You can do some cool stuff with it, if you use your imagination. You can also make it look like triplets are driving three shitty Citroëns in procession. The choice is yours.

The HTC One also does quite well in low-light settings, which is where the bigger pixels become relevant.
Here’s my kitchen in what I’d call darkness….
Here are a couple of balloons taken with the One at night – the first with a lamp on, the other in darkness with a single light on in the bathroom across the hall.
I know the second isn’t a good photo – it just illustrates how little light the One needs to produce something! It does really, really well in typical evening conditions – so well, in fact, that the HDR mode is sort of redundant.

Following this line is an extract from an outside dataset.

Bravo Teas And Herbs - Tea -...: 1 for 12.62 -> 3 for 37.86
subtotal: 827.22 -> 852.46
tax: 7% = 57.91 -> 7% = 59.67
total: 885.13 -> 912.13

Looking back at the quality comparisons, the main points that stand out is that the One is really bad and the Nexus 4 is much better than it is usually given credit for 🙂 That is, if you’re shooting a landscape or other stationary scene in full daylight. Most phone cams (The Nexus 4, SGS3, GNex and Xperia Z spring to mind) are virtually incapable of photographing a moving object or anything in a nighttime setting, though. They can’t focus properly and they don’t fire when you press the button – and that is where the HTC One excels.

I’d still take a proper camera to a friend’s wedding ceremony, but the HTC One would do quite well at the party afterwards.

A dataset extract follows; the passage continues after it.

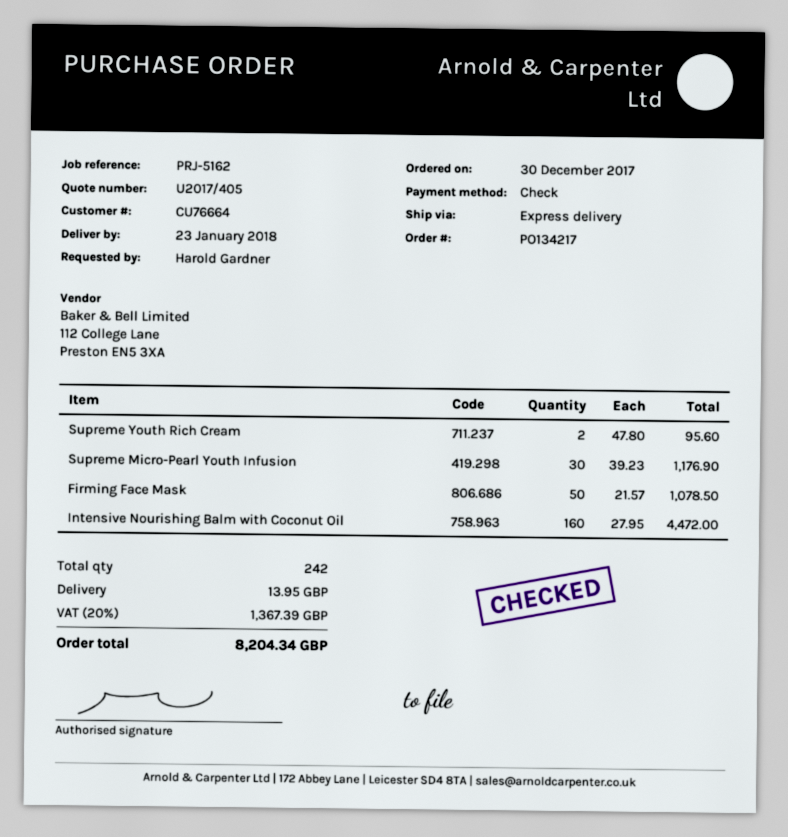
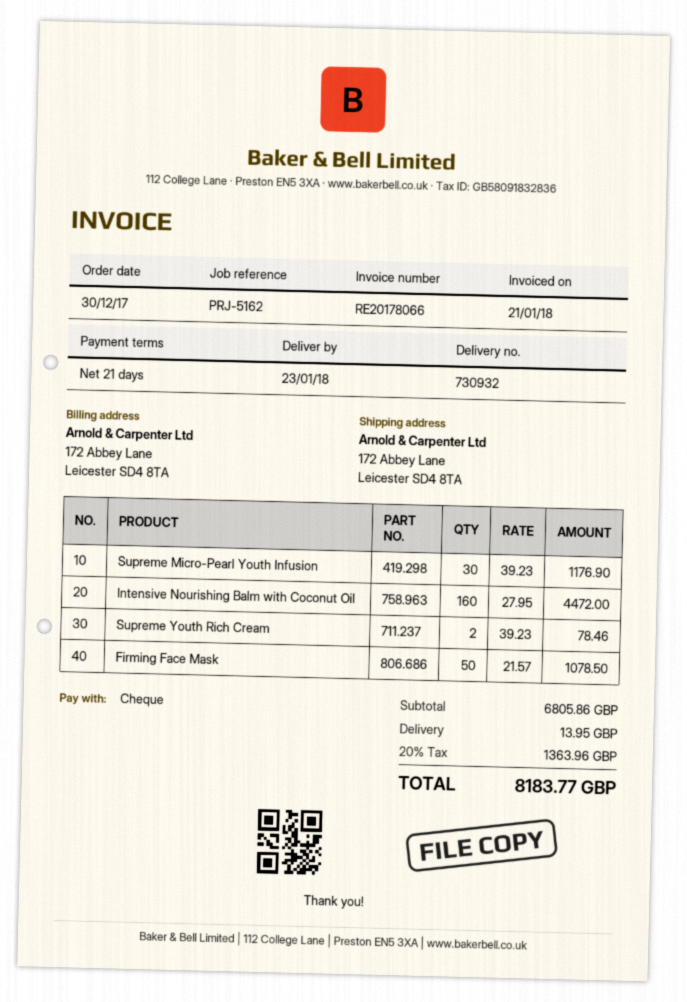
Supreme Youth Rich Cream: 2 x 47.80 = 95.60 -> 2 x 39.23 = 78.46
tax: 20% = 1367.39 -> 20% = 1363.96
total: 8204.34 -> 8183.77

One afterthought, though – an annoyance that this phone shares with a lot of others. The maufacturers fit their phones with super duper corny gorilla scratch resistant screens…then they fit the camera lens with soft plastic that is flush with the back side. What the hell?

So in CONCLUSION, how about that HTC One, huh? It’s a really nice phone, a very good music player. It’s really well built, looks and feels amazing, the battery is quite good as well. The screen is epic, it’s really snappy and the device is an absolute joy to use in any setting. While I suppose I still prefer the Naked Android, HTC Sense is consistently well designed and well thought out. It feels like the complete opposite of Samsung’s and Sony’s overlays in that it doesn’t add that much, but it doesn’t ruin everything else in the process.

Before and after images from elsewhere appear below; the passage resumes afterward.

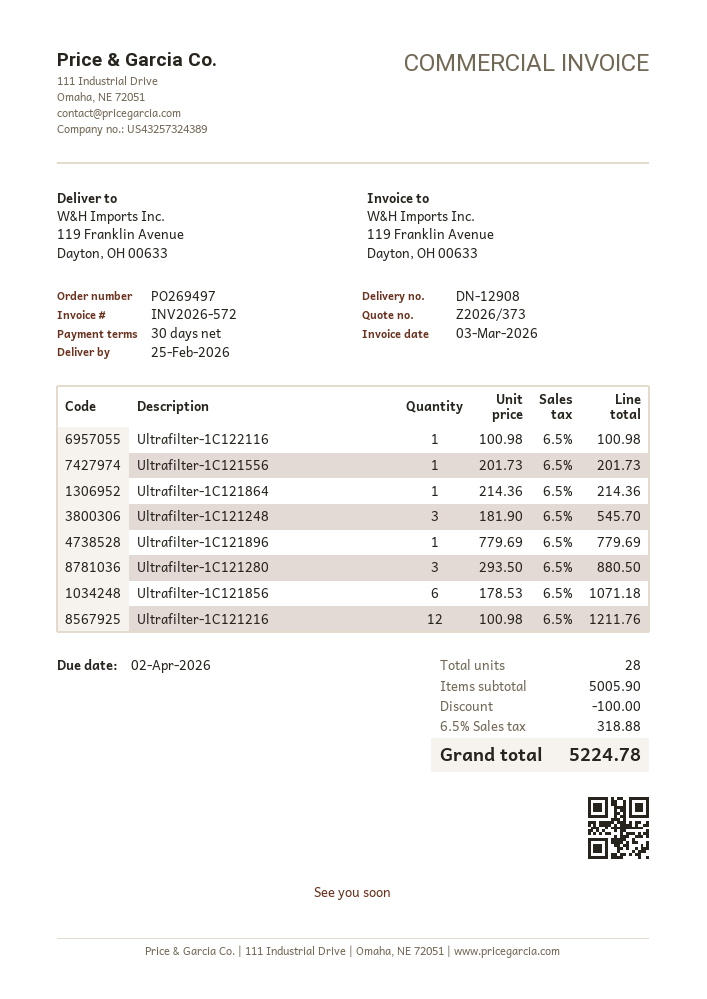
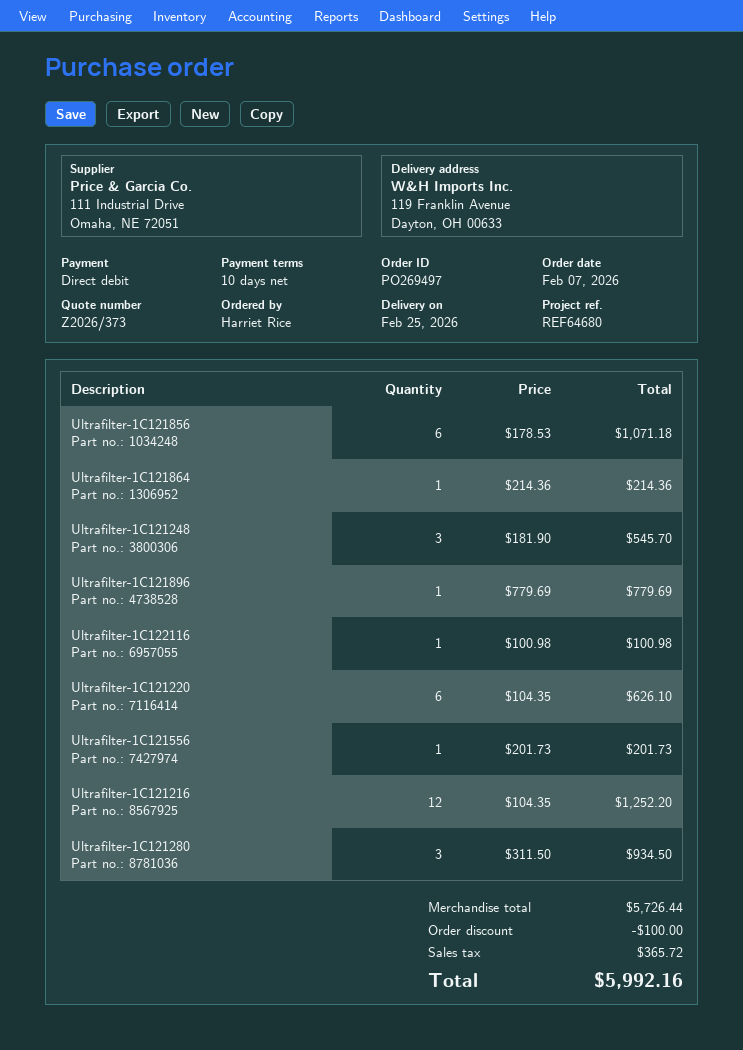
payment terms: 30 days -> 10 days
Ultrafilter-1C121280: 3 x 293.50 = 880.50 -> 3 x 311.50 = 934.50
Ultrafilter-1C121216: 12 x 100.98 = 1211.76 -> 12 x 104.35 = 1252.20
Ultrafilter-1C121220: none -> 6 x 104.35 = 626.10
subtotal: 5005.90 -> 5726.44
tax: 318.88 -> 365.72
total: 5224.78 -> 5992.16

Sense is the calm and composed corporate website against Samsung’s blinky, beepy 1998 geocities home page 🙂 The additions are functional, like the added camera features, built-in photo sharing service and BlinkFeed. It works, and if you don’t like it, like BlinkFeed, it’s not embedded so deep that you can’t get rid of it.

There’s even good third party AOSP developer support, seing how a bunch of heavy hitters (in my book) like @romanbb@codeworkx and Mr. @Cyanogen himself already picked up the One, and rumor has it that there’s a HTC One Google Edition on it’s way…the effects of which may or may not seep through to us suckers early adopters.

I’ve had the opportunity to play around with the HTC One alongside Samsung’s Galaxy S4 and Sony’s Xperia Z, and the One feels like in its whole own league. Instead of just nudging the ports, lens and faux carbon fiber around a bit, bumping the version with the proverbial +1, S or Z, HTC took a risk and made something that looks like it was built in the future by a man from 1960. I can’t not like that!

Is it perfect? No.

HTC’s distribution issues aside, I’ve only been able to spend these past two weeks with the One thanks to the kindness of a good friend abroad, who has declined any public credit. Be assured, though, that in the words of one of our mutual favorite authors, “My gratitude extends beyond the limits of my capacity to express it.”